Thomas sniffed with amusement. ‘You are a stranger. Maybe that means you can assist with the investigation into this man’s death.’
‘You mean, I may have seen him here and killed him, or know of someone else doing the same?’ Simon scoffed. ‘It’s ridiculous! I know nothing about this man.’
There was a beach on the next island, and he watched some people walking about it. Somehow the feeling of loss grew more acute as he stood there observing them, until he was brought back to the present by a hoarse bellow.
‘Set it here!’
Thomas was pointing imperiously at a patch of level sand, and as Simon watched, three bitter-looking men arrived, heavily laden. One was carrying a large chair, a second two trestles, and the third a table-top. Under Thomas’s instructions these three set about creating a desk area for the Sergeant.
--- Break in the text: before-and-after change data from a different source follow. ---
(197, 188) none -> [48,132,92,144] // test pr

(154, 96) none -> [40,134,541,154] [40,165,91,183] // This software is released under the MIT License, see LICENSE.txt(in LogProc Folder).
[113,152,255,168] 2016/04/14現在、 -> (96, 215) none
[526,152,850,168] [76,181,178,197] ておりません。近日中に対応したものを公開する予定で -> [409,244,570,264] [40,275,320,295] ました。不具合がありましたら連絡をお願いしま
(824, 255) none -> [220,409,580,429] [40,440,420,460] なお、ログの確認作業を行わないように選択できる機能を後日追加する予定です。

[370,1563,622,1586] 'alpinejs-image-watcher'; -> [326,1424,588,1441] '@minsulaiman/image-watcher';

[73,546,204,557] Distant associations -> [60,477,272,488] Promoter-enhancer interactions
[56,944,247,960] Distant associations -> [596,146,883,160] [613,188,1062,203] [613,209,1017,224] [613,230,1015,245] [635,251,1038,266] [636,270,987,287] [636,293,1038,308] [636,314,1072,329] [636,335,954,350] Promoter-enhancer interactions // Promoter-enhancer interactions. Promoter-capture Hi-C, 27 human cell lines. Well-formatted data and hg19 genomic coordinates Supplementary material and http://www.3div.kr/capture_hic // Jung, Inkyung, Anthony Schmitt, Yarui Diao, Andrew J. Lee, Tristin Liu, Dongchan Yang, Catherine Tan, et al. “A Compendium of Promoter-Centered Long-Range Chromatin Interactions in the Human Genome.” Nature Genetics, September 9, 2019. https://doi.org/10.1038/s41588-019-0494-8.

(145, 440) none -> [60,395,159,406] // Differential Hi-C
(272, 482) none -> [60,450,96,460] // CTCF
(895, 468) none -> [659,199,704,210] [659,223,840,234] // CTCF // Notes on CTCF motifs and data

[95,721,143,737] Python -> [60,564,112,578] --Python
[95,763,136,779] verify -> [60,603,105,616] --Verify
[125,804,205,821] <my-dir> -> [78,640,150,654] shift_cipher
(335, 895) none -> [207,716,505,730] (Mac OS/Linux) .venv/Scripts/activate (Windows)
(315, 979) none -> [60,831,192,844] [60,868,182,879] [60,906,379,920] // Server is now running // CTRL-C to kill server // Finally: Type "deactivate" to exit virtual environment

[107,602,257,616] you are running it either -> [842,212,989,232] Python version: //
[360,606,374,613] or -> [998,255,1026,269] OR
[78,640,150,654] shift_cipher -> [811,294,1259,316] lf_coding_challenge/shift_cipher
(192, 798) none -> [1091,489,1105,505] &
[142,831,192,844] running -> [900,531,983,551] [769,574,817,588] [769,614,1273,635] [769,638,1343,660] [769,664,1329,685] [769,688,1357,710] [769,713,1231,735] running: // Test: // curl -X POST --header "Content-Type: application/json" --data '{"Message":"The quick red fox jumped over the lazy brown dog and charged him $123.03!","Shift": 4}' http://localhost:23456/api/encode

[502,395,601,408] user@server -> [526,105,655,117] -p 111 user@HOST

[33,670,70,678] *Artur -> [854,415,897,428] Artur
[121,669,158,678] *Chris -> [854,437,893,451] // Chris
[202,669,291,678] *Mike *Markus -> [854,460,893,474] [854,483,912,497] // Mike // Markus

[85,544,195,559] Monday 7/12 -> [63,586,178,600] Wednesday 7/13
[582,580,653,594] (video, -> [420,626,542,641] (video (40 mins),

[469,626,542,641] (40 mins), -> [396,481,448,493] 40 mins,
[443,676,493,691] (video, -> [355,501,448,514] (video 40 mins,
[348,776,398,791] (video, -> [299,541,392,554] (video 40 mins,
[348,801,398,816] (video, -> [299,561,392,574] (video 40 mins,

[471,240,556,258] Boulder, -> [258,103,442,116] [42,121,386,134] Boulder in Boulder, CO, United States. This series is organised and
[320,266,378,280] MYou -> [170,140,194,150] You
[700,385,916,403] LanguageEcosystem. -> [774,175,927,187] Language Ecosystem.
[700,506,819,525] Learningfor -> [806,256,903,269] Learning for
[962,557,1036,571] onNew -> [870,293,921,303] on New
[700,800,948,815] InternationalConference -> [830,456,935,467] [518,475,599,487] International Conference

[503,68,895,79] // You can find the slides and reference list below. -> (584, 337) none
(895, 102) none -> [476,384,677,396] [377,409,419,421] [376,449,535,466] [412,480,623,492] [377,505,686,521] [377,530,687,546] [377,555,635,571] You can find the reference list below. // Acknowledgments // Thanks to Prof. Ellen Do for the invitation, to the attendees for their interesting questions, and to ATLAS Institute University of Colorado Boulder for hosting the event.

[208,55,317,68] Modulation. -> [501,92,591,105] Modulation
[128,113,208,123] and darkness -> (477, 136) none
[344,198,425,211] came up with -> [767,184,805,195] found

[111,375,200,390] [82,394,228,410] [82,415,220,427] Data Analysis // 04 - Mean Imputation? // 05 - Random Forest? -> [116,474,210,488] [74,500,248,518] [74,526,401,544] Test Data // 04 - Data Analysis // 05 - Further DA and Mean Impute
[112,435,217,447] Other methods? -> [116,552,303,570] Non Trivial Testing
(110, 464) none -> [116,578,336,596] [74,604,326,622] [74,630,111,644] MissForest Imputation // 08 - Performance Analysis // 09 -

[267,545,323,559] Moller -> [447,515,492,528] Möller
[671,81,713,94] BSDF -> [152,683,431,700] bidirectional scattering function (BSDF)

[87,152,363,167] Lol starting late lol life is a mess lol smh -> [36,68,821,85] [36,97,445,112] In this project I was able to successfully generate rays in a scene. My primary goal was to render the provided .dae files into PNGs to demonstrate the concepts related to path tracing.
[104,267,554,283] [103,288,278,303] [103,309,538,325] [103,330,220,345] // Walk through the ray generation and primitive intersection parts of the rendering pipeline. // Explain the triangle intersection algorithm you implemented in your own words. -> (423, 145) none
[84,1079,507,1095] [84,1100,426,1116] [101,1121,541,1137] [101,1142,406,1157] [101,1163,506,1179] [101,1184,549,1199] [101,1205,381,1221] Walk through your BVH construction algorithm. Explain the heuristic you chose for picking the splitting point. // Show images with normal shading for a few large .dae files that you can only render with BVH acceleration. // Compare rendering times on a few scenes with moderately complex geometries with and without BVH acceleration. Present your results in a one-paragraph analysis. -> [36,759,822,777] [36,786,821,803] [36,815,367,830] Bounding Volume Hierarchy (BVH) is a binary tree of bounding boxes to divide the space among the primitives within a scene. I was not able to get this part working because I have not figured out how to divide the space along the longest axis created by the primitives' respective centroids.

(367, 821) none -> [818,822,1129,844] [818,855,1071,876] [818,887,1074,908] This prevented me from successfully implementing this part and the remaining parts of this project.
They put the table-top over the trestles, then placed the chair behind it. Ignoring their sulky mien, Thomas sat in the chair. It promptly sank into the sand, back legs deeper than the front, tilting madly.
‘Get me up!’ he shrieked, his arms waving, legs in the air.
Simon grinned, despite himself; it took an effort of will not to laugh aloud. Looking at the men watching, though, his smile soon faded and died. Not a man present saw any humour in Thomas’s predicament. The jurors stood grim and stolid as their Sergeant lost all dignity and screamed in rage. This showed Simon just how deeply Thomas was detested by the islanders among whom he lived.
Two men-at-arms from the castle eventually walked forward, one hauling Thomas up while the other shifted the chair. Soon Thomas was on his feet again, but this time he left the chair and stood at the table, red-faced, setting out parchment, reeds and ink. He had just finished when there was a sudden hush.
‘Where are the jurors, then?’
Simon glanced up to see a large, bluff man in a clean white tunic approach. He moved with a surprising speed for his bulk, while the skinnier figure of another man scurried in his wake like a small boat bobbing behind a cog under full sail. Although Simon didn’t know it, this last fellow was Walerand.
Interestingly, though, Simon sensed that the people present did not dislike this newcomer so much as Thomas. They were still, and there were signs that they deferred to him, but Simon gained the impression that there was respect for this man, rather than the hatred they felt for Thomas.
‘Sir, they are all here and ready,’ Thomas said obsequiously, and Simon correctly guessed that the man in white was the Lord of the Manor.
‘Good. Stand over there, Walerand. Got your inks ready, Sergeant?’
Thomas nodded as he prepared a roll of parchment and knelt not far from the body, his reed dipped in a little flask.
‘Right, then, as Coroner of this benighted isle, I call on you all to give us your names. Who was First Finder?’
‘I was.’
‘Record that, Thomas. The finder was Walerand. To whom did you speak?’
‘Hamadus and Oderic.’
‘Fine!’
Simon watched sombrely as Ranulph declared the amercements, the sums each must pay to guarantee their appearance in court when the case was discussed. Ranulph seemed very happy with the fact of the men called, and the amercements were quite high, to the bailiff’s mind.
‘Let’s look at the poor bugger’s body, then,’ Ranulph declared. ‘Come on, men, clear a way for me. Right — you and you. Strip him.’
Walerand and another man stepped forward and began removing the clothes from the corpse. Simon disliked the pulling about of bodies, but at least it was a distraction. He felt as though he might go mad if he were to dwell on Baldwin’s death any longer.